Le Bénin accueille une pièce royale emblématique, symbole du retour progressif de son patrimoine spolié.
Ce 13 mai 2025 marque une date importante pour l’histoire culturelle du Bénin. Le kataklè, siège royal à trois pieds, a été officiellement restitué par la Finlande aux autorités béninoises, 133 ans après son pillage par les troupes coloniales françaises à Abomey. Ce retour, hautement symbolique, s’est déroulé au palais présidentiel de la Marina, à Cotonou.
Il s’agit de la 27ᵉ pièce du trésor royal d’Abomey à réintégrer le patrimoine national. En novembre 2021, la France avait déjà restitué 26 œuvres majeures pillées en 1892 : statues anthropomorphes, récades, trônes, portes royales, et un premier kataklè.
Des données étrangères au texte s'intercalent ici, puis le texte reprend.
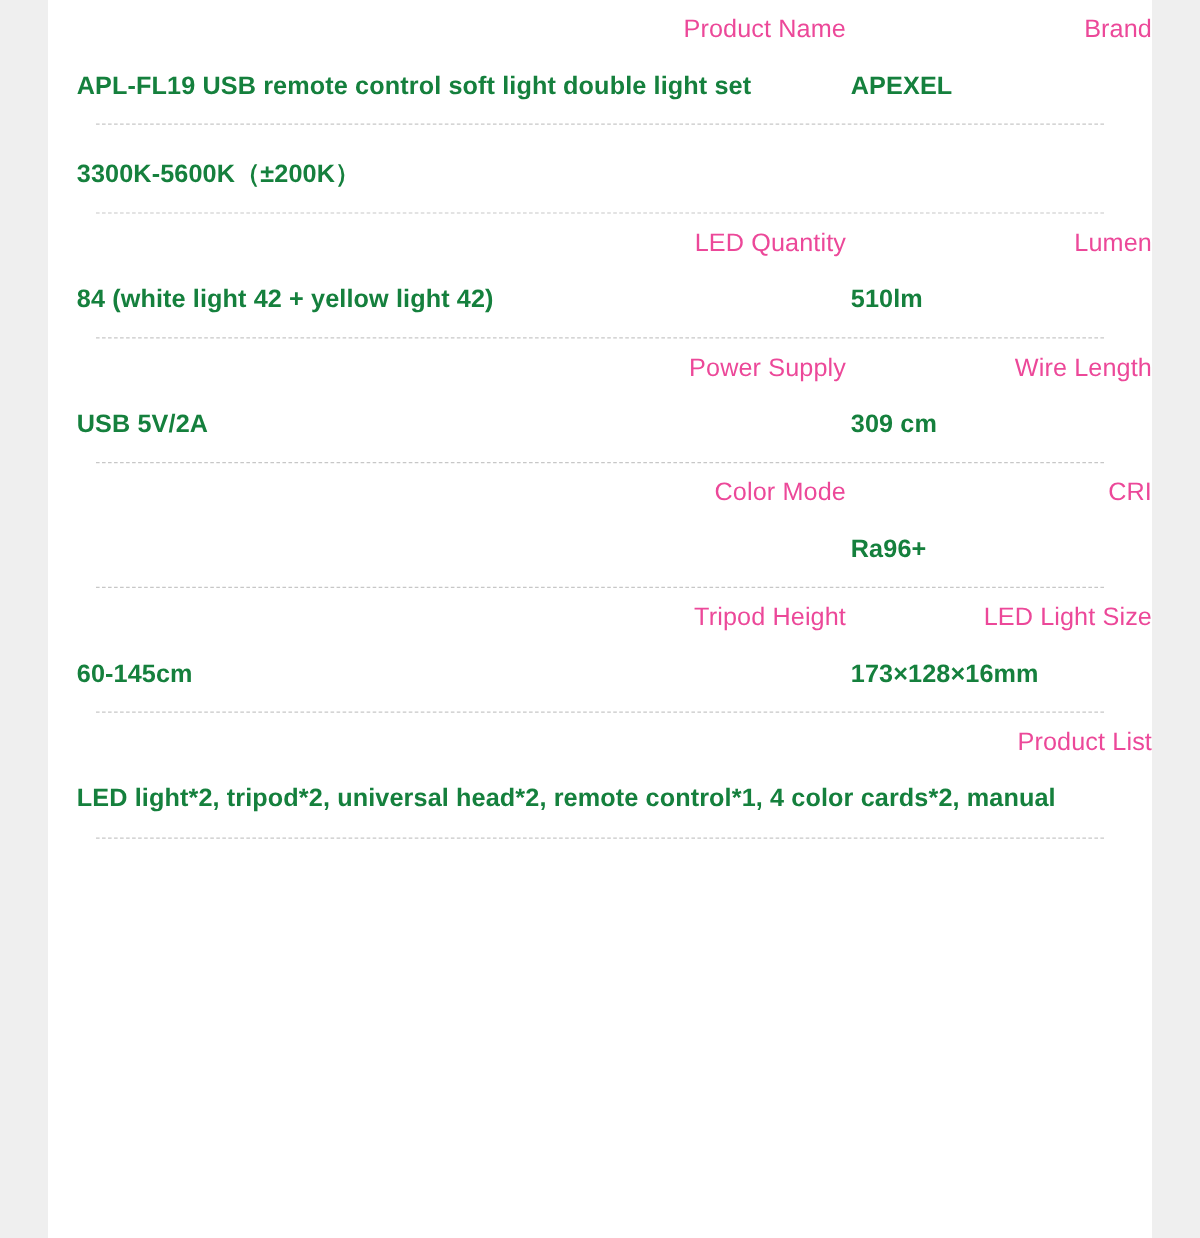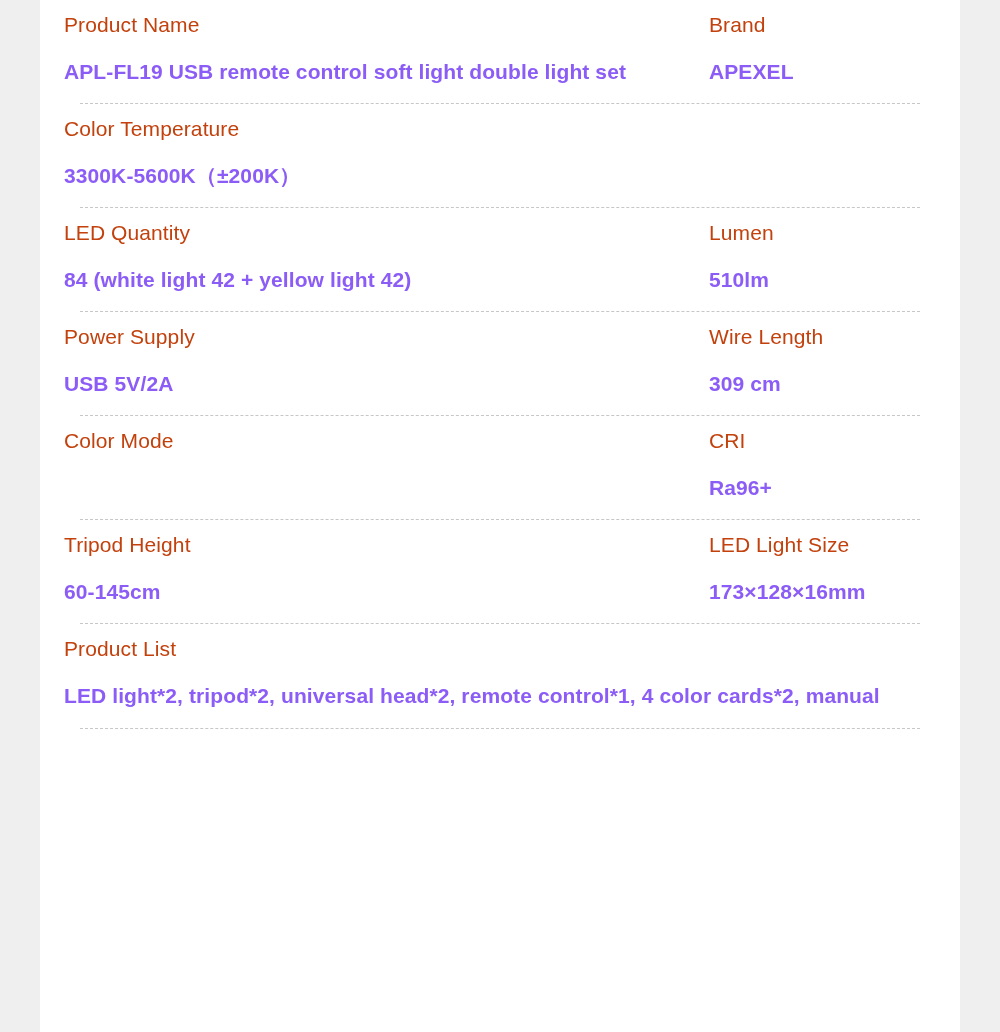"Product Name" .field-label { color: #c2410c -> #ec4899; text-align: none -> right }
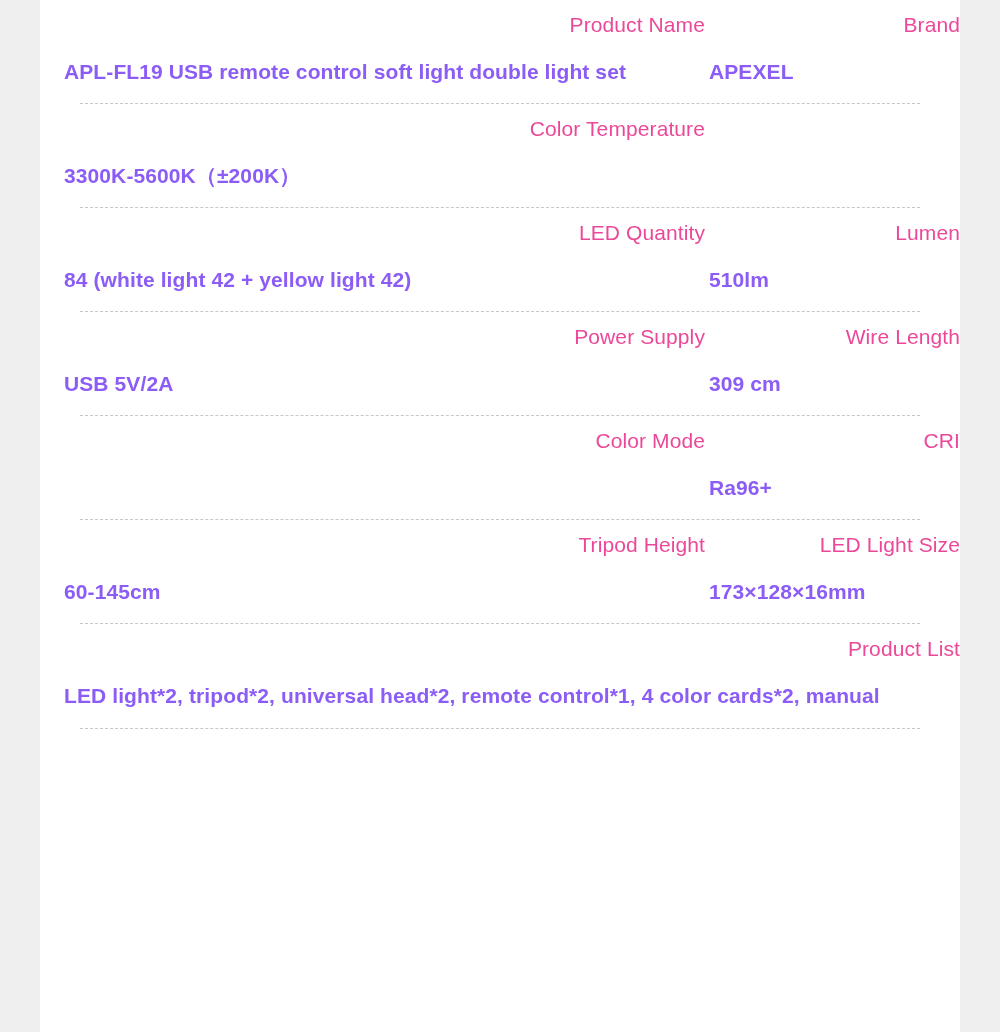"APL-FL19 USB remote control soft" .field-value { color: #8b5cf6 -> #15803d }
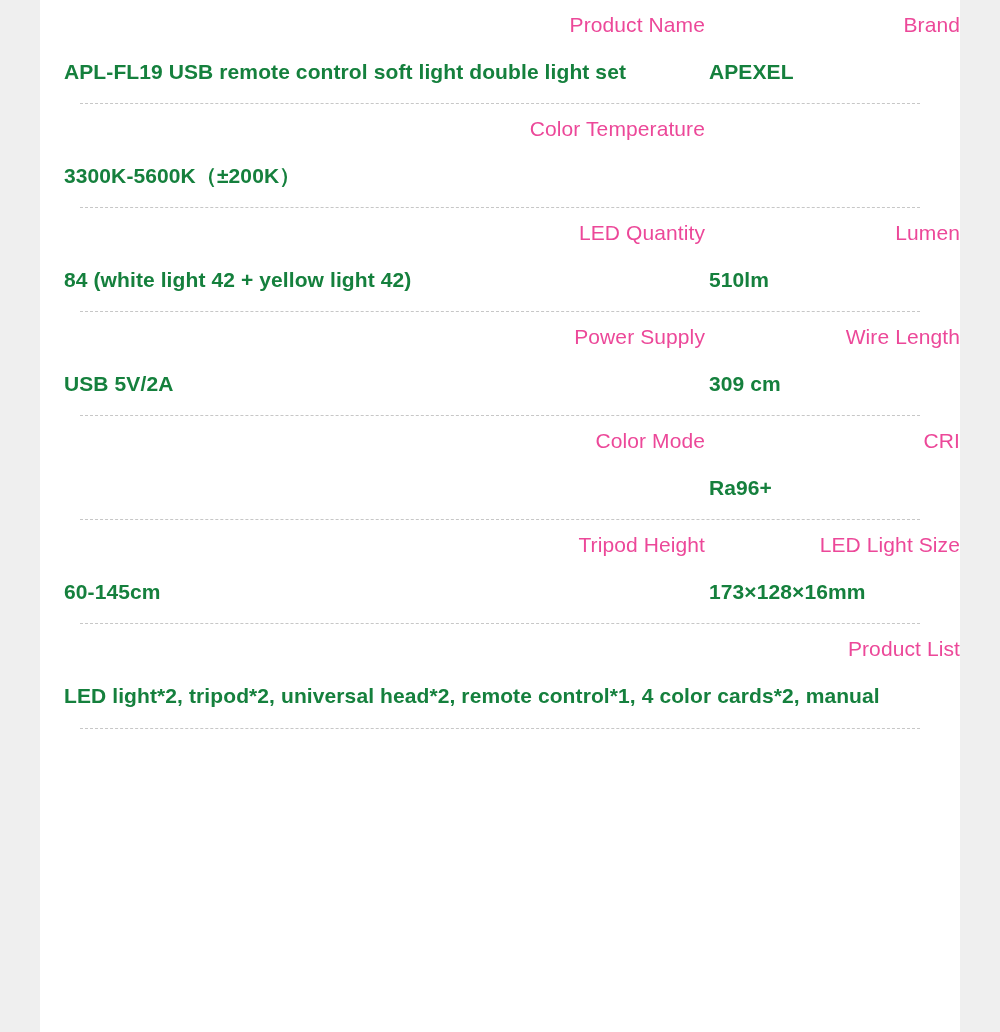"Color Temperature" div.field-label { html: <div>Color Temperature</div> -> none }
Un trésor caché dans les réserves finlandaises
Le kataklè restitué aujourd’hui dormait depuis des décennies dans les réserves du Musée national de Finlande, à Helsinki. Il y avait été transféré en 1939 à la suite d’un échange muséal avec le Musée de l’Homme à Paris, qui cherchait alors à enrichir ses collections d’objets finno-ougriens.
Mal référencé, jamais exposé, le siège est peu à peu tombé dans l’oubli. C’est grâce à une enquête rigoureuse menée par l’historienne de l’art Marie-Cécile Zinsou et la conservatrice Pilvi Vainonen — avec le soutien de RFI — que son origine a été authentifiée. Leur persévérance a permis de sortir cette pièce de l’ombre.
Un geste fort, une mémoire en reconstruction
Le transfert du siège royal à Cotonou, arrivé la veille en toute discrétion, a été organisé avec un soin particulier. La ministre finlandaise de la Culture, Mari-Leena Talvitie, l’a personnellement remis aux autorités béninoises. Ce geste diplomatique souligne une prise de conscience grandissante en Europe sur la restitution des biens culturels africains.
Plus qu’un simple objet, ce siège symbolise un lien restauré entre un peuple et son histoire. Il incarne aussi la réparation morale d’un acte de dépossession, commis dans le contexte brutal de la conquête coloniale.
Un trône, une justice historique
Le retour du kataklè au Bénin participe d’un mouvement plus vaste de restitution du patrimoine africain. À travers cette pièce modeste mais chargée de sens, c’est la dignité d’un royaume, d’un peuple, d’une mémoire qui se réaffirme. Le trône a quitté l’anonymat d’une réserve européenne pour reprendre sa place dans le récit national.